Agreeing to Disagree
Oxford University Press Inc (Verlag)
978-0-19-530466-4 (ISBN)
The Establishment Clause of the First Amendment, "Congress shall make no law respecting an establishment of religion", may be the most contentious and misunderstood provision of the entire U.S. Constitution. It lies at the heart of America's culture wars. But what, exactly, is an "establishment of religion"? And what is a law "respecting" it?
Many commentators reduce the clause to "the separation of church and state." This implies that church and state are at odds, that the public sphere must be secular, and that the Establishment Clause is in tension with the Free Exercise of Religion Clause. All of these implications misconstrue the Establishment Clause's original purpose and enduring value for a religiously pluralistic society. The clause facilitates religious diversity and guarantees equality of religious freedom by prohibiting the government from coercing or inducing citizens to change their religious beliefs and practices.
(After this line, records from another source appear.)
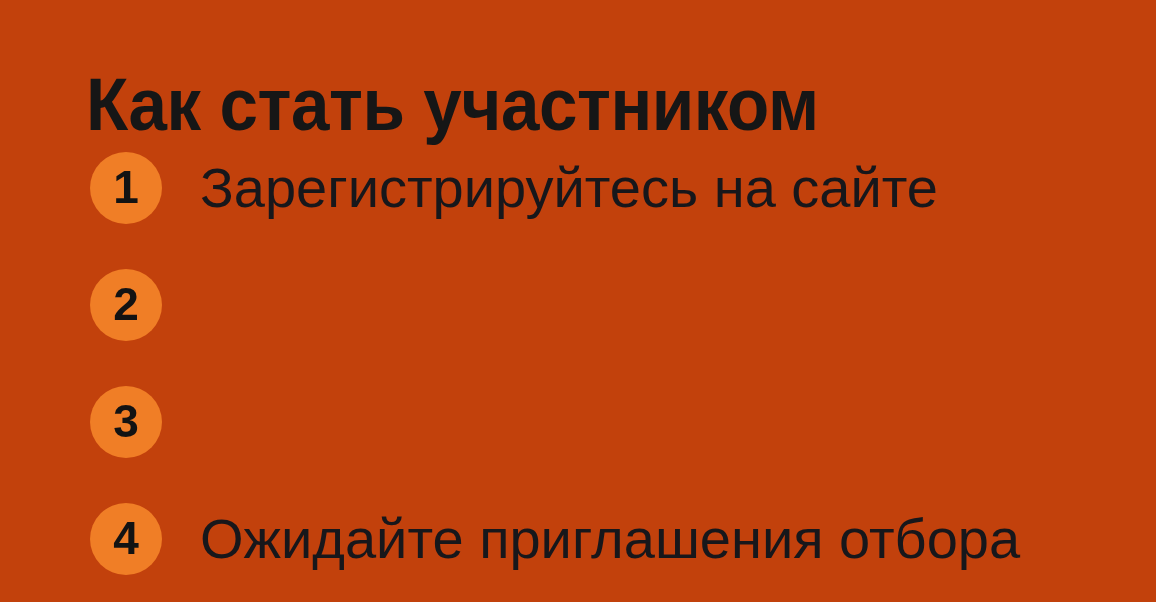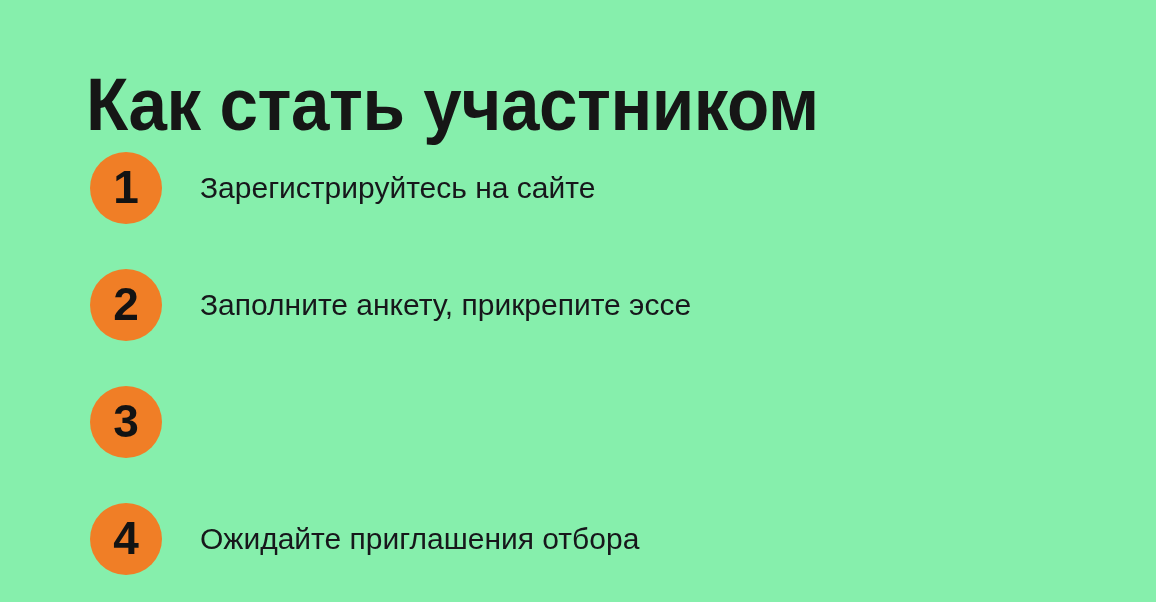--- a/index.html
+++ b/index.html
@@ -91,49 +91,48 @@
   }
 
   .step-text {
     position: absolute;
     left: 200px;
     top: 0;
     height: 72px;
     display: flex;
     align-items: center;
     font-family: "Liberation Sans", "DejaVu Sans", sans-serif;
-    font-size: 30px;
+    font-size: 56px;
     font-weight: 400;
     color: #17171b;
     line-height: 1.05;
     white-space: nowrap;
     user-select: none;
   }
 </style>
 </head>
 <body style="background: rgb(188, 188, 188);">
 
-<div class="slide" style="background: #86efac;">
+<div class="slide" style="background: #c2410c;">
 
   <h1 class="heading">Как стать участником</h1>
 
   <ol class="steps">
 
     <li class="step">
       <span class="step-badge" style="background: rgb(240, 126, 38);">
         <span class="step-badge-number">1</span>
       </span>
       <span class="step-text" style="color: rgb(23, 23, 27);">Зарегистрируйтесь на сайте</span>
     </li>
 
     <li class="step">
       <span class="step-badge" style="background: rgb(240, 126, 38);">
         <span class="step-badge-number">2</span>
       </span>
-      <span class="step-text" style="color: rgb(23, 23, 27);">Заполните анкету, прикрепите эссе</span>
     </li>
 
     <li class="step">
       <span class="step-badge" style="background: rgb(240, 126, 38);">
         <span class="step-badge-number">3</span>
       </span>
     </li>
 
     <li class="step">
       <span class="step-badge" style="background: rgb(240, 126, 38);">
In Agreeing to Disagree, Nathan S. Chapman and Michael W. McConnell detail the theological, political, and philosophical underpinnings of the Establishment Clause, state disestablishment, and the disestablishment norms applied to the states by the Fourteenth Amendment. Americans in the early Republic were intimately acquainted with the laws used in England, the colonies, and early states to enforce religious uniformity. The Establishment Clause was understood to prohibit the government from incentivizing such uniformity. Chapman and McConnell show how the U.S. Supreme Court has largely implemented these purposes in cases addressing prayer in school, state funding of religious schools, religious symbols on public property, and limits on religious accommodations. In one of the most thorough accounts of the Establishment Clause, Chapman and McConnell argue that the clause is best understood as a constitutional commitment for Americans to agree to disagree about matters of faith.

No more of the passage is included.